- [TASK DESCRIPTION]: Find the line containing "reference: JOB195 -> JOB915" in the entries below. Restate it and each line after it, word for word, up to and including the line containing "total: 4360.81 -> 4427.76".

- [DATASET CONTENT]:
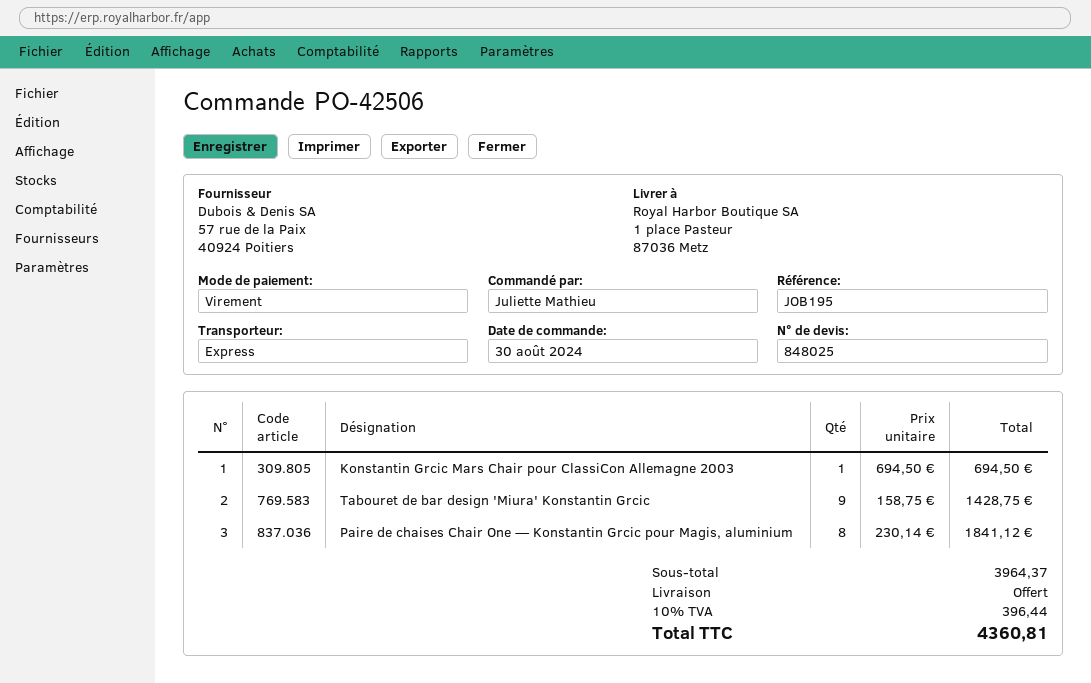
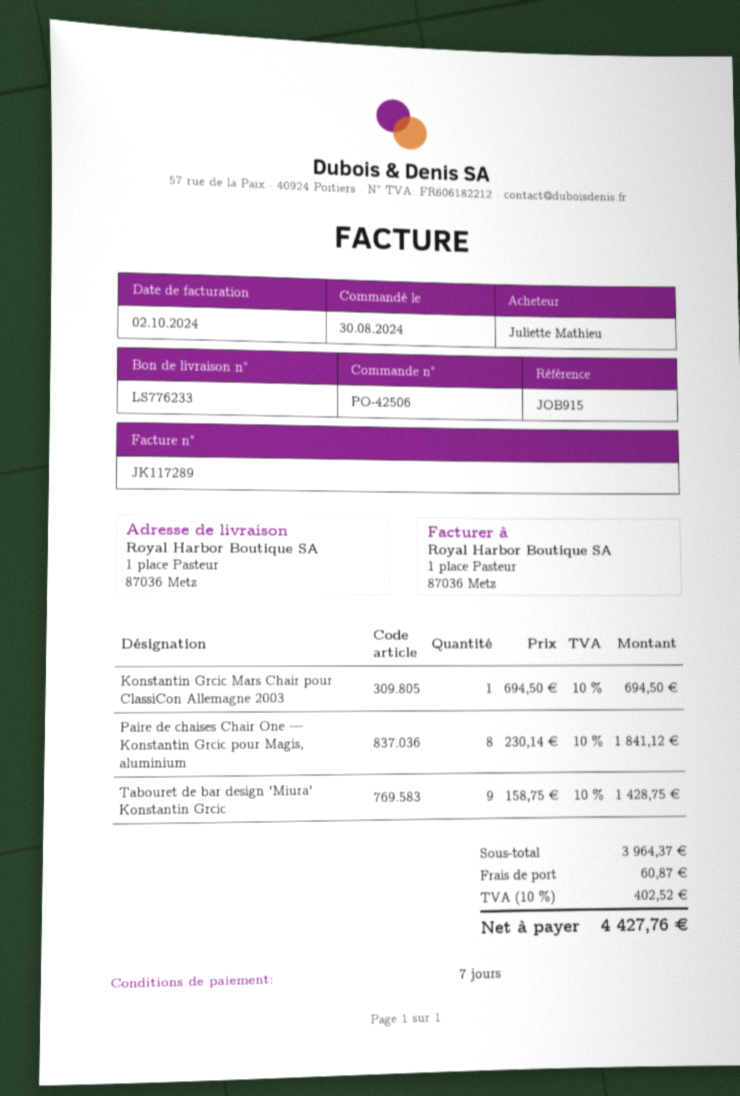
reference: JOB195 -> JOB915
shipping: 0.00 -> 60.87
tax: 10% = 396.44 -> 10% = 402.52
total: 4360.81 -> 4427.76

==

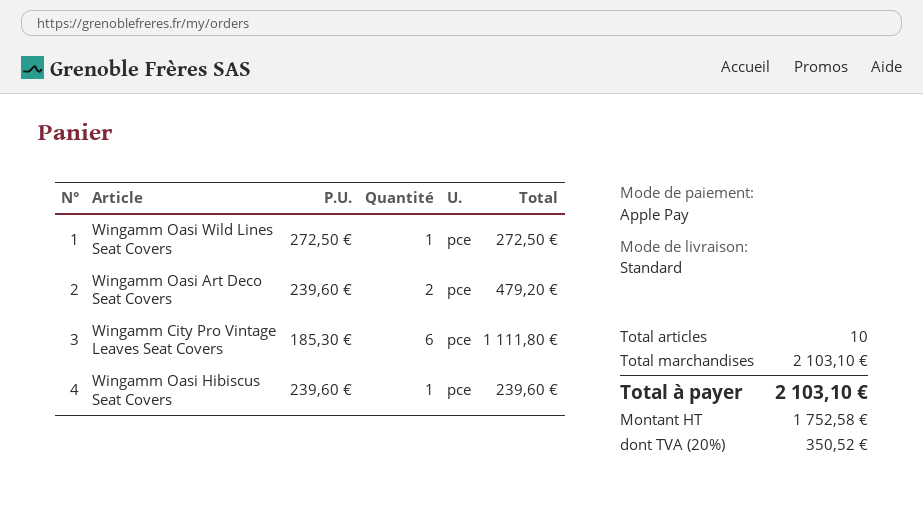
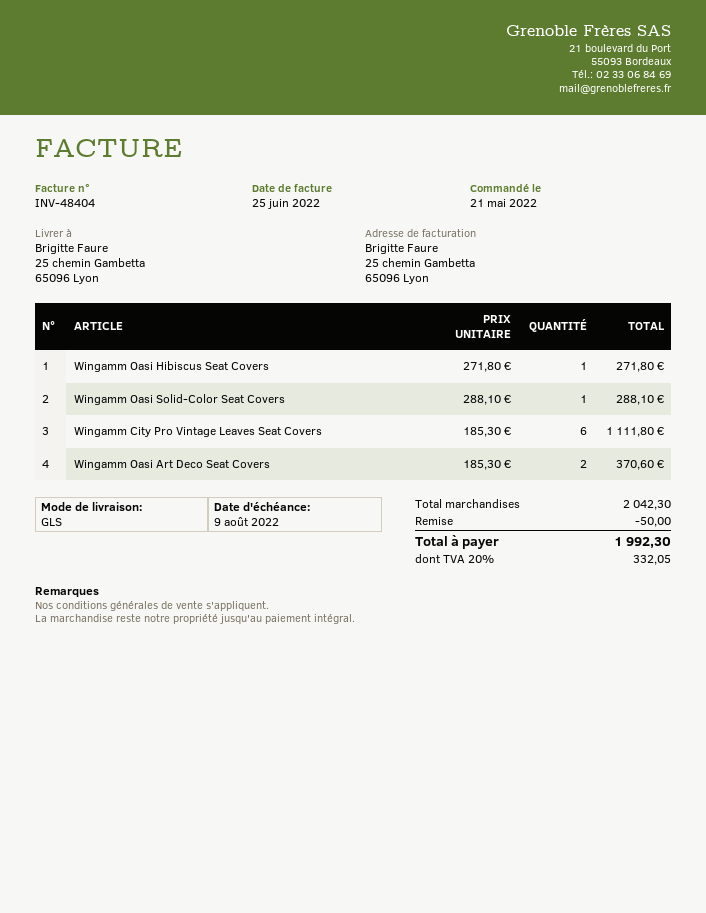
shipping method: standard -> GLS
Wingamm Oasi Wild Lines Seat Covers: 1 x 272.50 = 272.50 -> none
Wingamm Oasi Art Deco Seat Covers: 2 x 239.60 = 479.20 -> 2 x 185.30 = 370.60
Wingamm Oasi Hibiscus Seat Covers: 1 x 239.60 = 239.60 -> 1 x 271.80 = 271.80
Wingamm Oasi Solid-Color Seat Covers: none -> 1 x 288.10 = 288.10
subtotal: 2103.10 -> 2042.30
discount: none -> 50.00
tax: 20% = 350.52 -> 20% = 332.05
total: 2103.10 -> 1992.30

==

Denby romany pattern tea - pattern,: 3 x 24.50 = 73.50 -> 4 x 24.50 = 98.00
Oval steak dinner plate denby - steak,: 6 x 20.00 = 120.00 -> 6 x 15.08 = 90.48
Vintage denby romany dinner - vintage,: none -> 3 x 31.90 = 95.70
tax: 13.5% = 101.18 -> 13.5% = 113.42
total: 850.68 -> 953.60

- [TASK OUTPUT]:
reference: JOB195 -> JOB915
shipping: 0.00 -> 60.87
tax: 10% = 396.44 -> 10% = 402.52
total: 4360.81 -> 4427.76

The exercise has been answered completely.